* [Description of the task]: Copy the data exactly from the line that contains "[114,1262,303,1282] Generate a" through the line that contains "[597,1262,679,1282] payload: ->", keeping both end lines and leaving out everything else.

Extracted material START

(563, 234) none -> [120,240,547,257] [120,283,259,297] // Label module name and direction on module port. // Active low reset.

Extracted material END
Extracted material START

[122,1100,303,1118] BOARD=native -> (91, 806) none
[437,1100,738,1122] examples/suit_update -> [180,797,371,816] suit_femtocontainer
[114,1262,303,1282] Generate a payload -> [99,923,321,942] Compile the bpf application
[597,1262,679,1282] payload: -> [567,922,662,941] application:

Extracted material END

* [Response below]:
[114,1262,303,1282] Generate a payload -> [99,923,321,942] Compile the bpf application
[597,1262,679,1282] payload: -> [567,922,662,941] application:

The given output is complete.